Avant même que ne débute la pandémie de COVID‑19,  la santé mentale des étudiants universitaires était un sujet de préoccupation grandissant. On parlait surtout de dépression et d’anxiété chez les étudiants. Mais quelques chercheurs, universitaires et syndicats ont commencé à souligner l’impact qu’a la lourde charge de travail et la concurrence sur la santé mentale des membres du corps professoral. La pandémie a aggravé bon nombre de ces problèmes.

En tant que chercheuse au sein du Healthy Professional Worker Partnership, une initiative de recherche qui s’intéresse aux liens entre santé mentale, congés de maladie et retour au travail chez des professionnels, j’ai eu l’occasion de me pencher sur la santé mentale des universitaires.

Nous avons constaté un taux d’épuisement professionnel plus élevé parmi les universitaires que dans la population en général, et ce, en raison des exigences sans cesse plus nombreuses qu’on leur impose. Ces exigences n’ont pas seulement trait à l’enseignement, mais aussi à la recherche et aux services à l’université et à la collectivité, comme siéger à des comités et organiser des congrès.

La nécessité pour les professeurs d’adapter rapidement leurs cours pour l’enseignement à distance et de satisfaire aux obligations de recherche et d’administration tout en « travaillant » à domicile a pesé lourd sur leurs conditions de travail. Les plus durement touchées sont les femmes. La pandémie a renforcé les iniquités entre les sexes ainsi que d’autres inégalités au sein du corps professoral.

L’obligation de s’occuper des enfants durant les heures de travail a eu une incidence disproportionnée sur le rendement des femmes universitaires. Les rédacteurs en chef de revues scientifiques ont constaté, peu de temps après le début de la pandémie, que les femmes soumettaient en effet moins de manuscrits que leurs collègues masculins. Or publier est une activité incontournable pour l’avancement de la carrière et l’obtention de subventions de recherche, un volet qui ne disparaîtra pas après la pandémie.
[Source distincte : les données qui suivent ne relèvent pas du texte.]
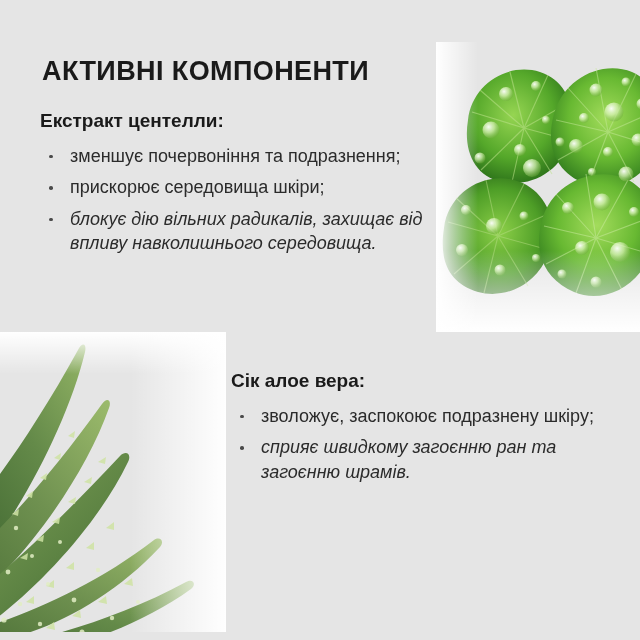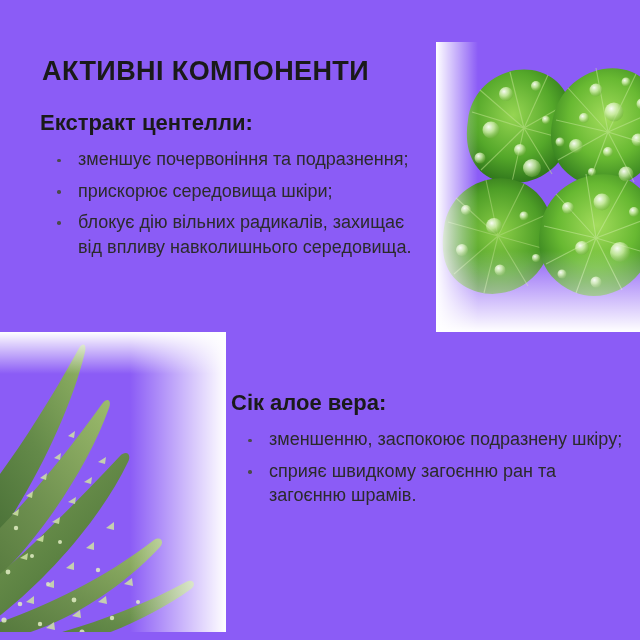"АКТИВНІ КОМПОНЕНТИ" #page { background: #8b5cf6 -> #e5e5e5 }
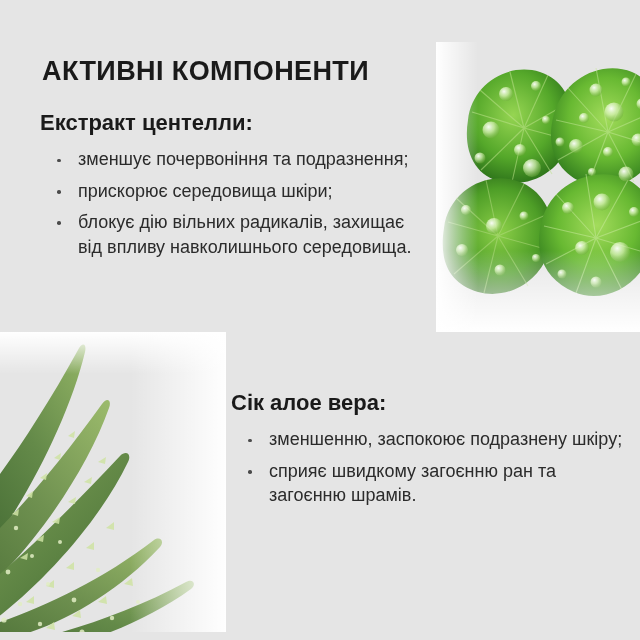"Екстракт центелли:" .block-heading { font-size: 22px -> 19px }
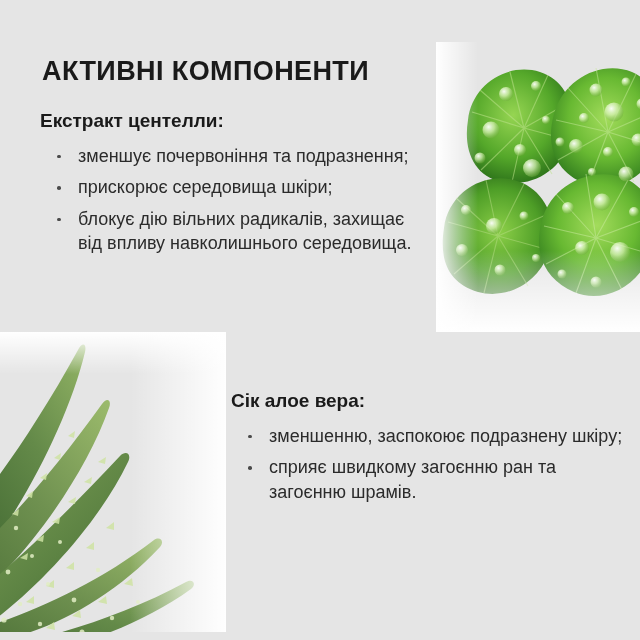"зменшує почервоніння та подразнення;" .benefit-list { margin: 8px -> 0 }
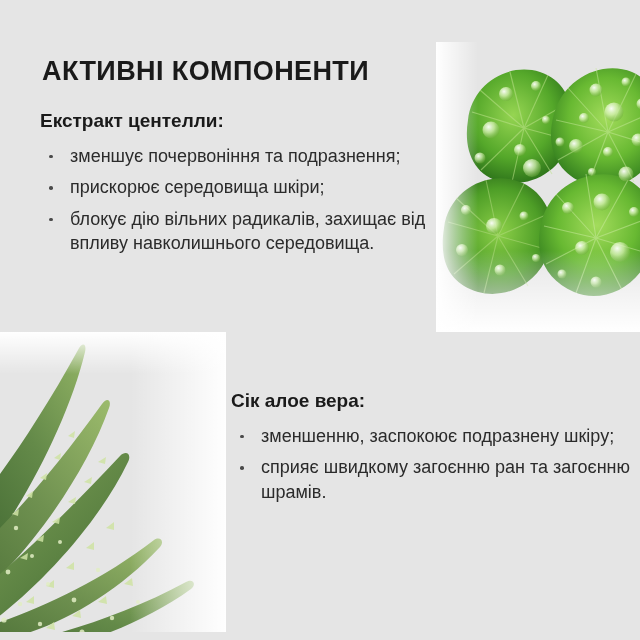"блокує дію вільних радикалів, захищає" .benefit-item:last-child { font-style: none -> italic }
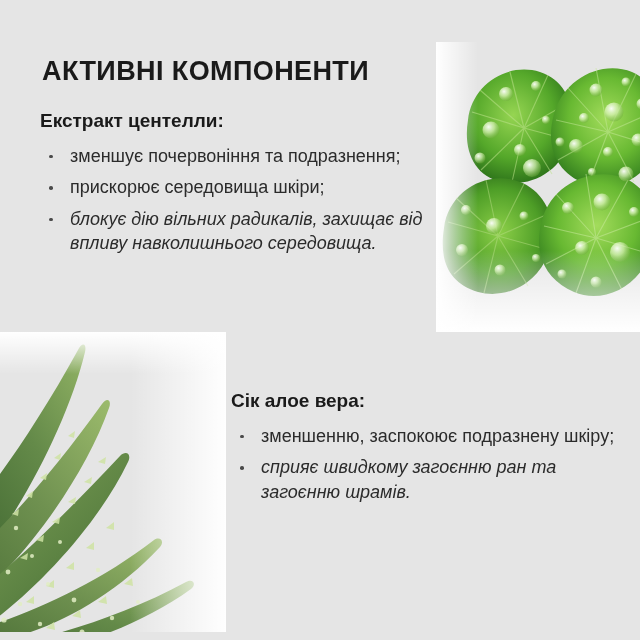"Сік алое вера:" #block-aloe { top: 390px -> 370px }
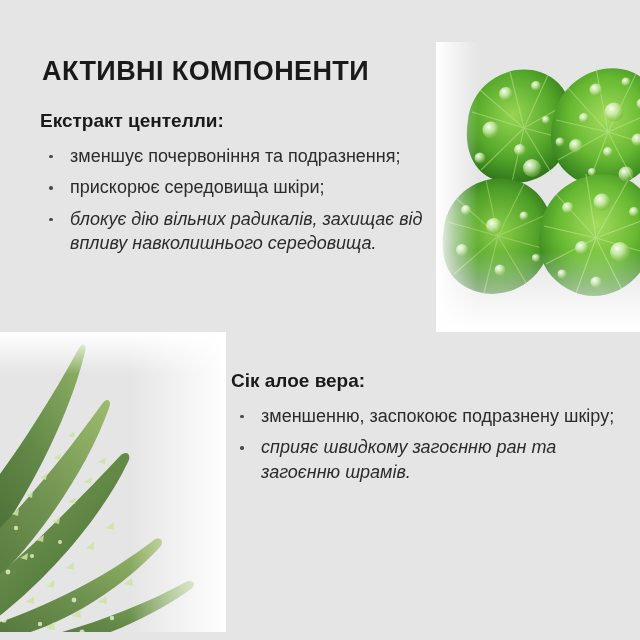"зменшенню, заспокоює подразнену шкіру;" span { text: зменшенню -> зволожує }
Par ailleurs, les professeures ont davantage tendance à offrir du soutien émotionnel aux étudiants, qui sont nombreux eux aussi à éprouver des difficultés. Ce fardeau ajoute à leur propre niveau de stress, d’anxiété et d’épuisement professionnel.

Le public ignore qu’une grande part de l’enseignement universitaire au premier cycle est assurée par des chargés de cours à statut précaire, dont le salaire est relativement peu élevé et la sécurité d’emploi limitée. Leur précarité est aggravée par leur statut inférieur et leur faible pouvoir au sein du corps professoral. Et parmi eux, les femmes et les minorités racialisées sont surreprésentées.

Le public ignore qu’une grande part de l’enseignement universitaire au premier cycle est assurée par des chargés de cours à statut précaire. Et parmi eux, les femmes et les minorités racialisées sont surreprésentées.

En négligeant de tenir compte du genre, de la race, du handicap et de la situation d’emploi dans les politiques qu’elles adoptent, certaines universités créent des conditions propices à la reproduction des inégalités entre membres du personnel enseignant.

À l’Université de Toronto, une pétition circule qui dénonce le plan de réouverture de l’établissement à l’automne selon un modèle hybride alliant enseignement en personne et à distance. Selon les instigateurs de la pétition, ce plan expose les employés à statut précaire à un risque démesurément élevé.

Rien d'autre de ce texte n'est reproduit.